Selçuklu döneminde tarıma yönelik önemli bir diğer detay, idareciler önceki dönemlerde yapılmış olan sulama kanallarına sahip çıkmışlar, gerekli gördükleri yerlerde ise yeni sulama kanalları inşa etmişler.

Milli mücadele sonrası kurulan Türkiye Cumhuriyeti’nde savaş yıllarının ardından ülkenin kalkınmasında tarım sektörünün gelişiminin oynadığı rol büyüktür. Savaşta genç nüfus büyük oranda kaybedilmiş ve üretimden yoksun kalınmıştır. İşte Türkiye bu sorunsaldan çıkabilmek adına tarımsal üretimi geliştirmeyi esas almıştır. Hele de nüfusun büyük oranda kırsal bölgede yaşıyor olması tarımı önemli kılmıştır. Cumhuriyet döneminde getirilen birçok yeniliğin içerisinde en önemlilerinden birisi vergi reformudur. Bu reformla birlikte Aşar Vergisi’nin kaldırılarak bu sektörde alınacak bütün vergilerin parasal vergi şekline dönüştürülmesidir. Bunun yanında tütün tarımı ve ticaretinin yeniden düzenlenmesi, ziraat bankasının sermayesinin arttırılarak çiftçilerin daha uygun ve daha fazla kredi ile desteklenmesi, tarımsal makinaların ithal edilmesi, hayvan ıslahı ve sayısının arttıran önlemlerin devreye alınması da gelişmelerdendir.  

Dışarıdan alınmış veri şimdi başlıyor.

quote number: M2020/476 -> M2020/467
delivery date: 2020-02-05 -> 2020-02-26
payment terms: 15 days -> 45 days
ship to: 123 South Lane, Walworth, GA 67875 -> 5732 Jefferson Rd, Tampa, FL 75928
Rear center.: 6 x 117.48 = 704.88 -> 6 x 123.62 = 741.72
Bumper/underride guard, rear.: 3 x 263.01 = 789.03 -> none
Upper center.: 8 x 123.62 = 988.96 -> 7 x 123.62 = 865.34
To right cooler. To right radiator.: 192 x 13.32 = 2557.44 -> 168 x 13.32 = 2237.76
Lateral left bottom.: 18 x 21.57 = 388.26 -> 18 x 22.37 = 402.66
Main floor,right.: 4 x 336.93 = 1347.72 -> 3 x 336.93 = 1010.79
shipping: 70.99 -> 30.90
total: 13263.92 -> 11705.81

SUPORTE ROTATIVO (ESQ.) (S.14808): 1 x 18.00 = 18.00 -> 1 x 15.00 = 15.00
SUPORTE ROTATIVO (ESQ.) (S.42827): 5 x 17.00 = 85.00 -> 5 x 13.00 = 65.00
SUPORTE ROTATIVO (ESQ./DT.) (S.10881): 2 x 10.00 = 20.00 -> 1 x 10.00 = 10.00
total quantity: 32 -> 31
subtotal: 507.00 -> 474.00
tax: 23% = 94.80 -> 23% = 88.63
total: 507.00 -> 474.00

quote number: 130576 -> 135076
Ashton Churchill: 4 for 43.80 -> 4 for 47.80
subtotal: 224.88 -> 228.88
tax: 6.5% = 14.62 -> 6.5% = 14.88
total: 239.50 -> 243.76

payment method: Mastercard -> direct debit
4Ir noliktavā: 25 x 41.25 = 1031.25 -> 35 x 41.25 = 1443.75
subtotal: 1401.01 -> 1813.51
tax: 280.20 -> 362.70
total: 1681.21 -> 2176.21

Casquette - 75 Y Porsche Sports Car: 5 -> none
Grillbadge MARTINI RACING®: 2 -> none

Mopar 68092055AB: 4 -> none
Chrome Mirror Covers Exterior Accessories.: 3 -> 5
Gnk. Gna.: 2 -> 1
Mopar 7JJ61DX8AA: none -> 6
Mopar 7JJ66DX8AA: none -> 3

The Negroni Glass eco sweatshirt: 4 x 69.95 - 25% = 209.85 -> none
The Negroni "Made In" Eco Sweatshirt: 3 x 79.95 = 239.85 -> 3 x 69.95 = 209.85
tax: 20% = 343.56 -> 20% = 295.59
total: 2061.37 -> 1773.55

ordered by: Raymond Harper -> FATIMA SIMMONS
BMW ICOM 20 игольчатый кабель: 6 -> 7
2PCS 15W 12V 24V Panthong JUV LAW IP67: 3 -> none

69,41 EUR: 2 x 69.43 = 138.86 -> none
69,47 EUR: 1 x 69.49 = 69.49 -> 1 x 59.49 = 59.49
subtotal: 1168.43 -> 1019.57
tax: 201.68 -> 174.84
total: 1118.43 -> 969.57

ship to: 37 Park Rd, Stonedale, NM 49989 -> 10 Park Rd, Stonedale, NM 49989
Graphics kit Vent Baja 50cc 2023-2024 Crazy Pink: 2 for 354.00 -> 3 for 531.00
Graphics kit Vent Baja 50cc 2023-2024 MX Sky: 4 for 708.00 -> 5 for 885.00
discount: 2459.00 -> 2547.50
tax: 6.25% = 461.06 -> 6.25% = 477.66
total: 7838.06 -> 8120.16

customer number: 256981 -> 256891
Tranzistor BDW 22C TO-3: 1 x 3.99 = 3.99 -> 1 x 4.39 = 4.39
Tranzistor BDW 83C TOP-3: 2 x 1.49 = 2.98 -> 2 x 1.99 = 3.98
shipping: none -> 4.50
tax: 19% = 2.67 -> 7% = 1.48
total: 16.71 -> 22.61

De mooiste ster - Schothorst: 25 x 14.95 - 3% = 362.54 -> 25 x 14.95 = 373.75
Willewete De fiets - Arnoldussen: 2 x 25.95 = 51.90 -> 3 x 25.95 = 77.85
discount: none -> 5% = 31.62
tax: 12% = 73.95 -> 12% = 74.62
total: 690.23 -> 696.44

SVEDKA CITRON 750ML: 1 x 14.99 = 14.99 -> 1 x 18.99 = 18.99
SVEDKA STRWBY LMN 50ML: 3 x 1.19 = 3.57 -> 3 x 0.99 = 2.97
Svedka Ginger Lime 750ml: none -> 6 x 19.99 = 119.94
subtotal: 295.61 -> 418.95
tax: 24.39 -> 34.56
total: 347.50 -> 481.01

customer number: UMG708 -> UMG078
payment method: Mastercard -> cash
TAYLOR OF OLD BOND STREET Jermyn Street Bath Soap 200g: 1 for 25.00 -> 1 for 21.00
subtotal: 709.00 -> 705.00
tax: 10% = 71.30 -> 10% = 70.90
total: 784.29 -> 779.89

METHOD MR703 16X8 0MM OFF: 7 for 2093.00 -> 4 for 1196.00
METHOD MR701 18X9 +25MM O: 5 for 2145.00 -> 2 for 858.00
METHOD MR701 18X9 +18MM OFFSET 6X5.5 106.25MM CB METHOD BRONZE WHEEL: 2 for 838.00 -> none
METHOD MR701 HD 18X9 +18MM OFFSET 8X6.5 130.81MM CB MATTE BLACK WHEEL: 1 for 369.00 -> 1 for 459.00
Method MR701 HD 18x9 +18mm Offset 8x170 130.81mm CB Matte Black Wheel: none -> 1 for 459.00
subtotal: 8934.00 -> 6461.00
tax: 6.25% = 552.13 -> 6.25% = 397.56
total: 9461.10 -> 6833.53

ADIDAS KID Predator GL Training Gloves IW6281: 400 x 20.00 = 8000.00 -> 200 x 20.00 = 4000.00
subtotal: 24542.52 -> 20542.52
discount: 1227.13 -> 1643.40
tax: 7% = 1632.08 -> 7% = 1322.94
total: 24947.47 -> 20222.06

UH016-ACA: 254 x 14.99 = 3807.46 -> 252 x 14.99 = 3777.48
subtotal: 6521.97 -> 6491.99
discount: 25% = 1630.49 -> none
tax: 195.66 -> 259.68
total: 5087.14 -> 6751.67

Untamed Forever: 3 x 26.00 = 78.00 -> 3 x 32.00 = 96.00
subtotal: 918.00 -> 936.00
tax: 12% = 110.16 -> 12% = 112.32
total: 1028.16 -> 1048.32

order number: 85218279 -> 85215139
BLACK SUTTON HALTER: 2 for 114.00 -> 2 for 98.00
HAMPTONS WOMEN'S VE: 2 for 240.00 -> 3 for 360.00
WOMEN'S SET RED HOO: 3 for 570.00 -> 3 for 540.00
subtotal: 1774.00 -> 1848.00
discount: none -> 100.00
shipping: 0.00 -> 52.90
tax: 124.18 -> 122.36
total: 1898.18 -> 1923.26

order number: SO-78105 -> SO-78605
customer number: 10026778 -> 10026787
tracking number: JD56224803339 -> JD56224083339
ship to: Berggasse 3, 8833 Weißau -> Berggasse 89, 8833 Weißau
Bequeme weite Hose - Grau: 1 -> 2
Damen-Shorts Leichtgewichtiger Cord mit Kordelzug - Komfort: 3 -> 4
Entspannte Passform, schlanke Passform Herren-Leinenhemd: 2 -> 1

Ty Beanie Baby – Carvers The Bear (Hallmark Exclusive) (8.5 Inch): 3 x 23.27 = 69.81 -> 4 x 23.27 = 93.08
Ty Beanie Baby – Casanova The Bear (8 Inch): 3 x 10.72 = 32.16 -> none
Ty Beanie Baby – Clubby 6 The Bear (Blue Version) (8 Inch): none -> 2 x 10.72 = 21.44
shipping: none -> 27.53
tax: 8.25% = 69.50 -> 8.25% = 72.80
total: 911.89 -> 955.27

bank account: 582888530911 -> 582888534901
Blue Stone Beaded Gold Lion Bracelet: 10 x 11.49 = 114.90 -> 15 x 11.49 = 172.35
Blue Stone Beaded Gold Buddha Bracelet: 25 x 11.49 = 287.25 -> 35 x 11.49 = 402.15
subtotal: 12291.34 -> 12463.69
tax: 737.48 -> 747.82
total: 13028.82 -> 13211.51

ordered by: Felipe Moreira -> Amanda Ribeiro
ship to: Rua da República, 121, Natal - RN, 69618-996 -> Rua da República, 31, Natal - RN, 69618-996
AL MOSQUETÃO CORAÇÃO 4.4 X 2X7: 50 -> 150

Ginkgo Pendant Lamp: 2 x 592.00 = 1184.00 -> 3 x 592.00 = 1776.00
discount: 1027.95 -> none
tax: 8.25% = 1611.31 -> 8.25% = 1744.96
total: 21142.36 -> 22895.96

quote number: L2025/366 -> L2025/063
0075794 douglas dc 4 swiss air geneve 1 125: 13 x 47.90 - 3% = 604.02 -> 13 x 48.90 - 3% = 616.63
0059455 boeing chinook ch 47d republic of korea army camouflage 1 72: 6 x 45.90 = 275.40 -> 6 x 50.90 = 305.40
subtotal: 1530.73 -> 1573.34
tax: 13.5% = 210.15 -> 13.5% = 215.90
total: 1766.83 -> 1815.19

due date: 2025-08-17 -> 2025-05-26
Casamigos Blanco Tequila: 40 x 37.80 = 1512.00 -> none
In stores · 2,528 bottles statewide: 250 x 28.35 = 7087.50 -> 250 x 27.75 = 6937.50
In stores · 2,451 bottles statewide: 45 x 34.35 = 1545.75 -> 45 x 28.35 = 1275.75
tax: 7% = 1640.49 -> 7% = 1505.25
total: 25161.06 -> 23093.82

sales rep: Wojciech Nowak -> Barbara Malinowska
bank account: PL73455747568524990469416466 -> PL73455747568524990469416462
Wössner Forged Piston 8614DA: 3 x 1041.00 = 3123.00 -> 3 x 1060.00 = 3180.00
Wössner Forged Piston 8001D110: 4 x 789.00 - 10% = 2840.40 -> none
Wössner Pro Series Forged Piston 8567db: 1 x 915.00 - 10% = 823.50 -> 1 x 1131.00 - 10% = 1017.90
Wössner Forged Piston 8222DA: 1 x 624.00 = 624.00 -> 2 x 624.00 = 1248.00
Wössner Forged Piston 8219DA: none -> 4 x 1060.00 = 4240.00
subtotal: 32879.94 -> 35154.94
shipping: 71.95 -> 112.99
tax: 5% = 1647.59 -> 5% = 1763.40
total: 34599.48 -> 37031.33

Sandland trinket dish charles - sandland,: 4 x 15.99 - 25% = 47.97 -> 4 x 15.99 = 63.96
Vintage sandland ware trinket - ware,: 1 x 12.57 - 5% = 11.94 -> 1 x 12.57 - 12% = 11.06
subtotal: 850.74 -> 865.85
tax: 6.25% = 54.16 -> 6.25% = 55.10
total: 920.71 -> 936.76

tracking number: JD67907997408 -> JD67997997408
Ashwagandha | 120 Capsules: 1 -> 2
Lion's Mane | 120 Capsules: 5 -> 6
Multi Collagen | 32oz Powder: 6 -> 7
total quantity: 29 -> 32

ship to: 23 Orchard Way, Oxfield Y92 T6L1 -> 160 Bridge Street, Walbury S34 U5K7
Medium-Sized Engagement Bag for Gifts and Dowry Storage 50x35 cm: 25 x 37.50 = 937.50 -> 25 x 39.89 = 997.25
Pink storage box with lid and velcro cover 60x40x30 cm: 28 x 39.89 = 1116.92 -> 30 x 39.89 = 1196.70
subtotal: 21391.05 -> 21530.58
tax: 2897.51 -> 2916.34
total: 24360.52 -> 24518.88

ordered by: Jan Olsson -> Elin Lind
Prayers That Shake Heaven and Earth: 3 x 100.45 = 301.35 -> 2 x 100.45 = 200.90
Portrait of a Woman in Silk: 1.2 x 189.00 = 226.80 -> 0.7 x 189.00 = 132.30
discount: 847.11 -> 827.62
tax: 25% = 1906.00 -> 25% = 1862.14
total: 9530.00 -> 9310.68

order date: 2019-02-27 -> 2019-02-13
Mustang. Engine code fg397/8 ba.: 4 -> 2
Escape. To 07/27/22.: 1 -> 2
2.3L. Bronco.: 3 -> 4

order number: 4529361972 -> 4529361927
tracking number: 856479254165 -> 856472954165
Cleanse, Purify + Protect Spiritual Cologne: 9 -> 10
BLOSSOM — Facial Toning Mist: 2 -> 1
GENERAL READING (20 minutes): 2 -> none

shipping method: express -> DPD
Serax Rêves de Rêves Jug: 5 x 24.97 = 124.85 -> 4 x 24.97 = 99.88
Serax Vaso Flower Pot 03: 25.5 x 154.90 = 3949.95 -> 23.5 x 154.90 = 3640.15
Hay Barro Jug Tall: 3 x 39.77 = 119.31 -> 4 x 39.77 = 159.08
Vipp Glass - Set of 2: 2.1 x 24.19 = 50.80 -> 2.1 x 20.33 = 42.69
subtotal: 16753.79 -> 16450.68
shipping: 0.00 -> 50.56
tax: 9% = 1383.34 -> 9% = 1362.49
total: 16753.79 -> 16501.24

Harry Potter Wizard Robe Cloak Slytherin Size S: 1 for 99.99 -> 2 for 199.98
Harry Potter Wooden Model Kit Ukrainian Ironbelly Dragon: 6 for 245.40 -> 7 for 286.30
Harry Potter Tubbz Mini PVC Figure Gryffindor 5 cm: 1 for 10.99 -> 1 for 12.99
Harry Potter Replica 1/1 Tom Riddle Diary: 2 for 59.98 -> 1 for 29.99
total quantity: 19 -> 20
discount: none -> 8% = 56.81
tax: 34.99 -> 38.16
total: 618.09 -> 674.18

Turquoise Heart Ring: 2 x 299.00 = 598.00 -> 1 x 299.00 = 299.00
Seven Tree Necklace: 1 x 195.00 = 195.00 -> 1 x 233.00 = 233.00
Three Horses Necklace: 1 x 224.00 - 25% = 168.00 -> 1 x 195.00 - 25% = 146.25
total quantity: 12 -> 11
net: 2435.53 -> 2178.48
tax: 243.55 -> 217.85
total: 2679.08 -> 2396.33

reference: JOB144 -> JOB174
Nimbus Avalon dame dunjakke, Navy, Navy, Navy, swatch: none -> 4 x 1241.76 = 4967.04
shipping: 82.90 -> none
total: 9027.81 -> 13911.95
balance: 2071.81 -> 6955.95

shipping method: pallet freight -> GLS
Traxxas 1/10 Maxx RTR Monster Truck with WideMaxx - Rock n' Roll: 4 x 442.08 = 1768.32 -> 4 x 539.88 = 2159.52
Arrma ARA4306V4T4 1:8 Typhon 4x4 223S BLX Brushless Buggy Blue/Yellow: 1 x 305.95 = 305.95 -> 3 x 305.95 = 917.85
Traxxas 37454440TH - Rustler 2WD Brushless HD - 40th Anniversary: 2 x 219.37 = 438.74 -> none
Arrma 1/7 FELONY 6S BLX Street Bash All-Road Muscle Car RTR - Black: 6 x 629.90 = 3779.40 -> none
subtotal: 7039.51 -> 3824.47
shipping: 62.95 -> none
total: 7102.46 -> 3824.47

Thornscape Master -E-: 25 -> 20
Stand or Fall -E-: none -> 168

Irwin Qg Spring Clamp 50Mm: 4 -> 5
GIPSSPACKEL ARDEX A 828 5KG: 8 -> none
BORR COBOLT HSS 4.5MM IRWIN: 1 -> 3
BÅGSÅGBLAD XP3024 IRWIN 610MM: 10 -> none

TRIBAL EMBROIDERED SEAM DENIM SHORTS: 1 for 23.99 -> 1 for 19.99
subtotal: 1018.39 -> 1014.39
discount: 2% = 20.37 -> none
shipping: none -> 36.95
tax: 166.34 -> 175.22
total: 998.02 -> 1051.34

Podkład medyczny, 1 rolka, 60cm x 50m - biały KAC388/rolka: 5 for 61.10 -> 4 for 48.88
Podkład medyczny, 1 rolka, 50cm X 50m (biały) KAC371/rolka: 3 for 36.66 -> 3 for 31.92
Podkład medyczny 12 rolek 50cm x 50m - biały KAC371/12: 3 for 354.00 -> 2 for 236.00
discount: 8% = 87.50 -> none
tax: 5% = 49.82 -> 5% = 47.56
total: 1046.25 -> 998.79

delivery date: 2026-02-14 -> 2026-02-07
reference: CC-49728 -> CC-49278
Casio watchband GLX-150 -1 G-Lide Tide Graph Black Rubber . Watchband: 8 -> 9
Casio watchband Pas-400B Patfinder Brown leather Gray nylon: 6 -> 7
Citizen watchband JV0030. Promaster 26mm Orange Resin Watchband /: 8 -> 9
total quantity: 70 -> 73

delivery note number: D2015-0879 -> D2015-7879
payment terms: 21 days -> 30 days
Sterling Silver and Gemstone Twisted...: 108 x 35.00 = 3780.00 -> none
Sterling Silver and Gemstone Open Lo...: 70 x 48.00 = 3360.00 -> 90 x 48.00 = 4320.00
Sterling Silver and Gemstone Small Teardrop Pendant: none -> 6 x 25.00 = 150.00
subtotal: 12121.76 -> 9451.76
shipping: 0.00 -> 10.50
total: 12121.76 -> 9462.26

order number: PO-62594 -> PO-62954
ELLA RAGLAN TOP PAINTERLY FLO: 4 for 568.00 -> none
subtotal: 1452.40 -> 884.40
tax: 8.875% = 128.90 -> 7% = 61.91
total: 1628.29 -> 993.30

Bu dönemde izlenen politikalarda zaman zaman çiftçilere toprak dağıtımı yapılmış ve miri arazi sistemi devre dışı bırakılmıştır. 1940’lı yıllarda ikinci dünya savaşının da olumsuz etkileri nedeniyle tarımsal ürün fiyatları sürekli artmıştır. Bu dönemde fiyatlardaki artış frenlenmeye çalışılmış ve 1945 yılından “Çiftçiyi Topraklandırma Kanunu” çıkarılarak toprağı bulunmayan çiftçilerin toprak sahibi olması sağlanmıştır.  1950’li yıllara gelindiğinde kırsaldan kentlere nüfusun kaymaya başlaması neticesinde toprak reformu beklenen etkiyi göstermemiştir.  1960’lı yıllardan sonra ise 5 yıllık kalkınma planları hazırlanarak, tarımı destekleyici politikalar benimsenmiştir. Kalkınma planları tarımda üretim artışında azda olsa olumlu etki göstermiş fakat uygulanan tarımsal politikalarla ulaşılmak istenen hedefe gelinememiştir. 2000’li yıllara gelindiğinde tarımsal politikalarda önemli değişikliklere gidilmiştir. Bu politikaların en dikkat çekici olanları şöyle sıralanabilir.

-Uygulanmakta olan mevcut destekleme politikalarından vazgeçilerek, Dünya Bankası’nın önerisiyle, küçük üreticiyi hedef alan araziye dayalı Doğrudan Gelir Desteği Sistemine geçilmiştir.

- Hububat, tütün, şeker pancarı fiyatlarının dünya ile uyumlu hale getirilmiş ve zaman içinde destekleme alımları kaldırılmıştır.

-Hükümetin çiftçilere verdiği kredi sübvansiyonu kademeli olarak kaldırılmıştır.

-Türkiye Sınai Kalkınma Bankası ve Türkiye Cumhuriyeti Ziraat Bankası yeniden yapılandırılmıştır.

-Türkiye Zirai Donatım Kurumu, İstanbul Gübre Sanayi, Türkiye Şeker Fabrikaları, Çaykur, Tekel özelleştirilmiştir.

-Uluslararası Para Fonu (IMF) ile yapılan anlaşmalar çerçevesinde alınan kararla çiftçilere verilen ekonomik desteklere ciddi oranda sınırlama getirilmiştir. 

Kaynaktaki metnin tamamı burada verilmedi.